People of the Strand: Alice and Kimberley at Two Temple Place
Like many people, I have been enjoying the virtual offerings of museums and galleries during lockdown.
For this post, I’m grateful to Two Temple Place for letting Strandlines share excerpts from their blog ‘Voices from Two Temple Place’. I can’t recommend the blog enough, and applaud the blog’s mission to be an ‘inclusive online platform dedicated to showcasing the many perspectives of the people that contribute to the Bulldog Trust’s Winter Exhibition Programme’.
Highlights include a video tour with commentary from the Assistant Curator Lotte Crawford and a photographic tour of the fascinating objects featured in the 2020 exhibition Unbound: Visionary Women Collecting Textiles. However, I’ve most enjoyed reading about some of the brilliant people who make it all happen behind the scenes and front of house. It is wonderful to celebrate their stories despite all the disappointment of the exhibition being cut short.
Certainly, of the many things I’ve re-evaluated during lockdown, I’ve decided it’s definitely the people of the Strand – friends, colleagues, the baristas and shop workers you get to know, buskers, and faces passing in the crowds dashing who knows where – that I miss the most. I’m even missing getting stuck behind tourists, with their habits of languid strolling and suddenly stopping in their tracks to take photographs. Many times it’s by seeing the Strand through their eyes that I notice something I’d walked passed a thousand times without a thought.
Below are excerpts of two ‘Voices from Two Temple Place’ posts, and I encourage you to explore further!
Fran – Strandlines Assistant Editor
Meet Alice, Duty Manager
Posted on ‘Voices from Two Temple Place’ 24 April 2020
Alice started at Two Temple Place as one of our Duty Managers for this year’s exhibition Unbound: Visionary Women Collecting Textiles. Alice was one of two Duty Mangers employed to help with the day to day running of our exhibition alongside our two internships and the exhibitions team.

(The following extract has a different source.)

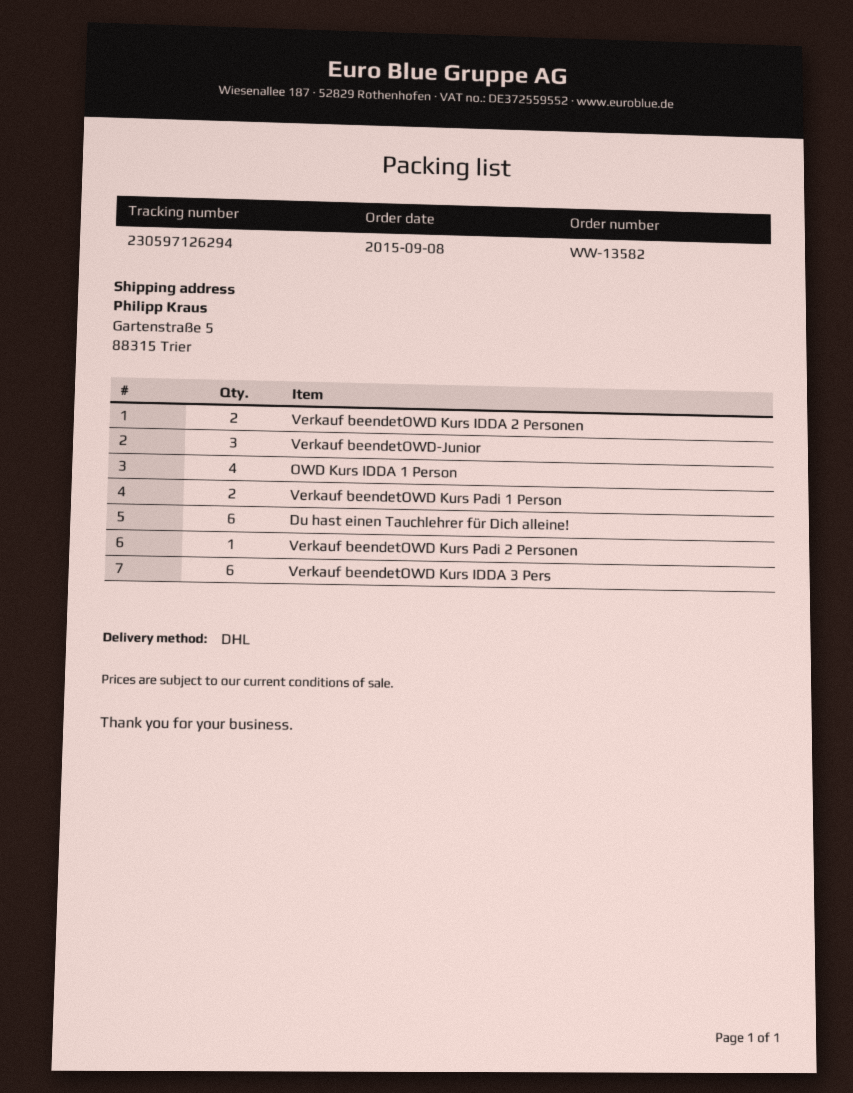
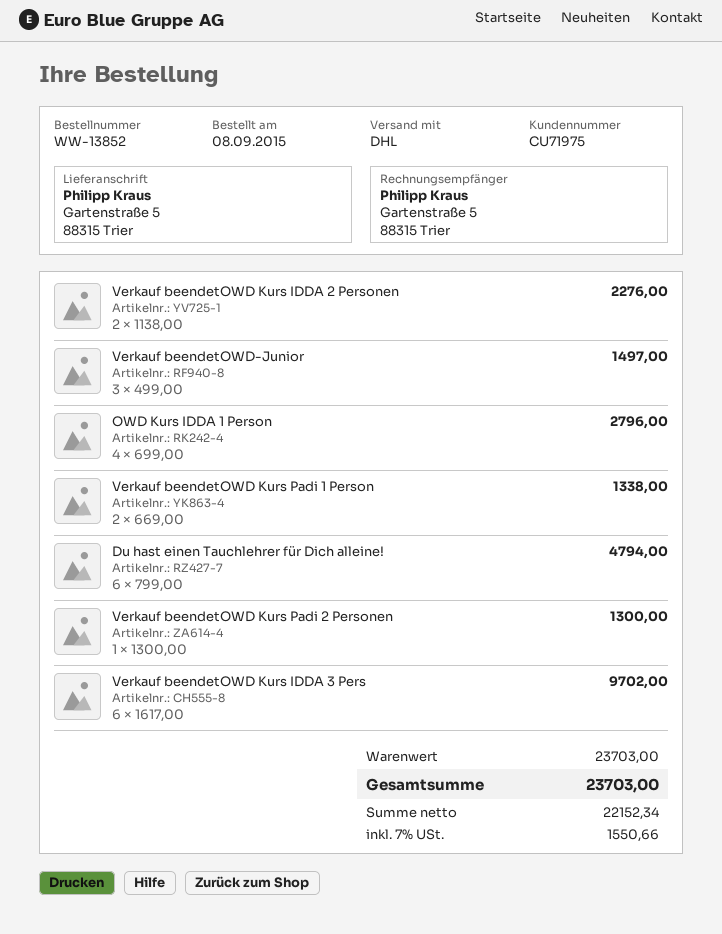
order number: WW-13582 -> WW-13852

“The first time I entered Two Temple Place it was Christmas time. The Christmas tree was standing tall in the magnificent entry hall and I remember thinking to myself just how lucky I was to be able to work in such beautiful surroundings. All the rooms at this point though were empty, just lengths of wooden flooring unobstructed by anything and I was curious to see how the space would be changed into an exhibition. When I next came to Two Temple Place and saw the exhibition in all its glory I was astounded by the transformation.
Textiles are not something I had ever really considered in any great detail despite the fact we all live our lives in them. Yet this exhibition managed to take a previously uncontemplated subject matter, introduced inspirational women I had never heard of and created this wonderful display which interested and inspired me – overall an astounding feat.
The amount of space available at Two Temple Place means there is a limit to how much can be displayed, the entire history of textiles could not be presented, nor the complete histories of the women collectors but what this exhibition managed to achieve so well was presenting the public with just enough information to capture ones attention.”
Meet Kimberley, Duty Manager
Posted on ‘Voices from Two Temple Place’ 15 May 2020
As well as being one of the Duty Managers working with on the Unbound: Visionary Women Collecting Textiles exhibition, Kimberley is an artist and maker, and works a lot with textiles.
“My time spent working at 2 Temple Place has been one that has allowed me to learn new things and meet wonderful new people. The aspects of the exhibition that resonated with me was how women have been so involved in the exhibition curation process through different stages in history – not just in the making – and how a passion for collection can start so early on in life.
I was really drawn to the works in the Great Hall. I think that it is a great portrayal of just how much textile has transformed over the years and how it’s still used and valued up until the present day. That it isn’t going anywhere anytime soon. That so many parts of the world use it as a form of communication, and that it is one of the ways that connects us all – its just the outcome and the interpretation that differs from culture to culture and taste to taste.
One aspect that was new to me was learning about Barron and Larcher’s process of using everyday objects to create block print, from old car tires to rusty nails. I am fond of the timelessness of their pieces as it is very much something that can still be used as a process, whilst still creating unique results.
My time spent duty managing has allowed me to meet and engage with individuals that I would not have met otherwise. There were always compliments on the intricacy and detail put into the chosen works on display. And if textile wasn’t a someone’s cup of tea – then that is when the admiration for the building would be mentioned.”